## AIM OF THE TASK
Return the data below exactly, minus the pictures.

Image comparison data:

------------------------------------------------

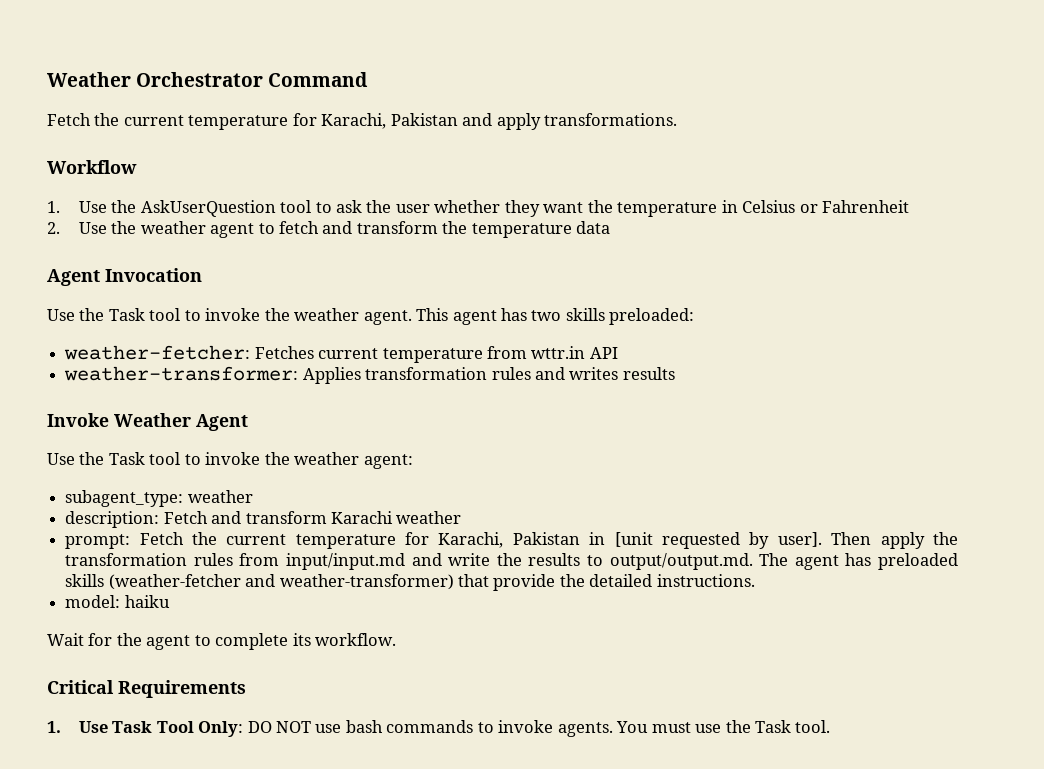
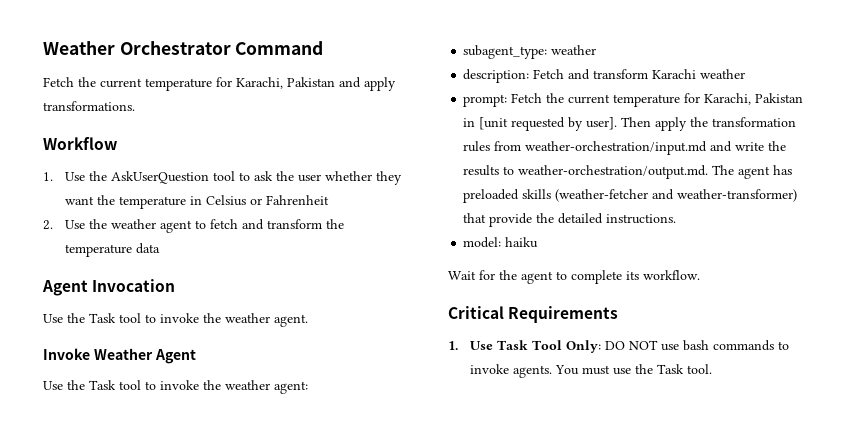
- This agent has two skills preloaded:
- weather-fetcher: Fetches current temperature from wttr.in API
- weather-transformer: Applies transformation rules and writes results
- Then apply the transformation rules from input/input.md and write the results to output/output.md. The agent has preloaded skills (weather-fetcher and weather-transformer) that provide the detailed instructions.
+ Then apply the transformation rules from weather-orchestration/input.md and write the results to weather-orchestration/output.md. The agent has preloaded skills (weather-fetcher and weather-transformer) that provide the detailed instructions.

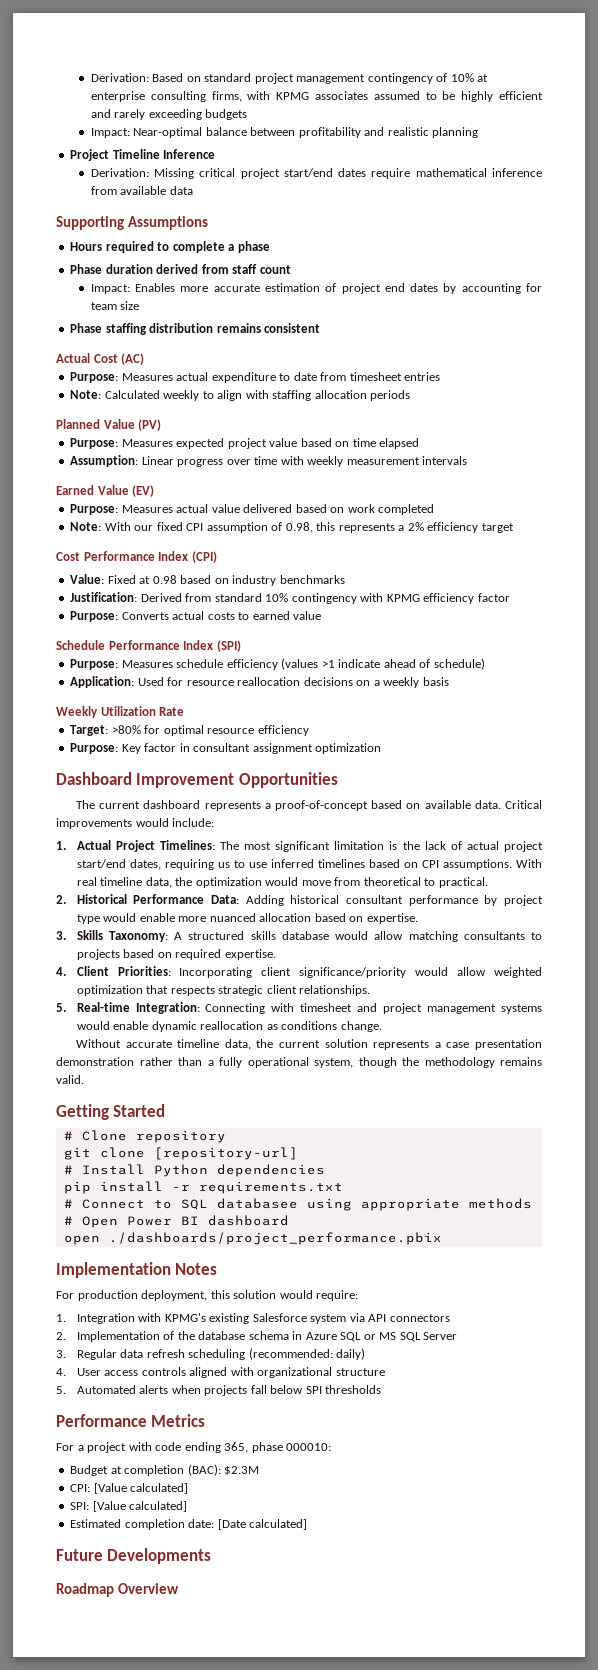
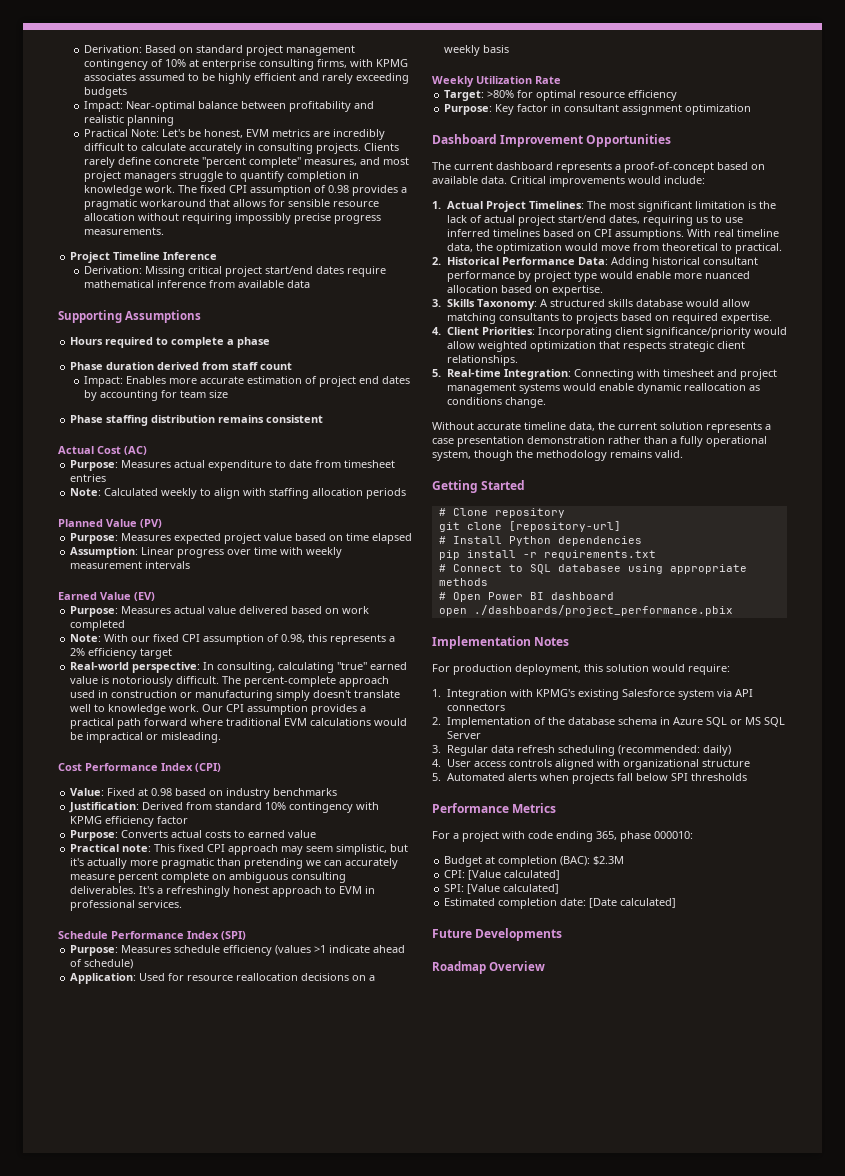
+ Practical Note: Let's be honest, EVM metrics are incredibly difficult to calculate accurately in consulting projects. Clients rarely define concrete "percent complete" measures, and most project managers struggle to quantify completion in knowledge work. The fixed CPI assumption of 0.98 provides a pragmatic workaround that allows for sensible resource allocation without requiring impossibly precise progress measurements.
+ Real-world perspective: In consulting, calculating "true" earned value is notoriously difficult. The percent-complete approach used in construction or manufacturing simply doesn't translate well to knowledge work. Our CPI assumption provides a practical path forward where traditional EVM calculations would be impractical or misleading.
+ Practical note: This fixed CPI approach may seem simplistic, but it's actually more pragmatic than pretending we can accurately measure percent complete on ambiguous consulting deliverables. It's a refreshingly honest approach to EVM in professional services.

------------------------------------------------

## ANSWER TO THE EXERCISE
- This agent has two skills preloaded:
- weather-fetcher: Fetches current temperature from wttr.in API
- weather-transformer: Applies transformation rules and writes results
- Then apply the transformation rules from input/input.md and write the results to output/output.md. The agent has preloaded skills (weather-fetcher and weather-transformer) that provide the detailed instructions.
+ Then apply the transformation rules from weather-orchestration/input.md and write the results to weather-orchestration/output.md. The agent has preloaded skills (weather-fetcher and weather-transformer) that provide the detailed instructions.

+ Practical Note: Let's be honest, EVM metrics are incredibly difficult to calculate accurately in consulting projects. Clients rarely define concrete "percent complete" measures, and most project managers struggle to quantify completion in knowledge work. The fixed CPI assumption of 0.98 provides a pragmatic workaround that allows for sensible resource allocation without requiring impossibly precise progress measurements.
+ Real-world perspective: In consulting, calculating "true" earned value is notoriously difficult. The percent-complete approach used in construction or manufacturing simply doesn't translate well to knowledge work. Our CPI assumption provides a practical path forward where traditional EVM calculations would be impractical or misleading.
+ Practical note: This fixed CPI approach may seem simplistic, but it's actually more pragmatic than pretending we can accurately measure percent complete on ambiguous consulting deliverables. It's a refreshingly honest approach to EVM in professional services.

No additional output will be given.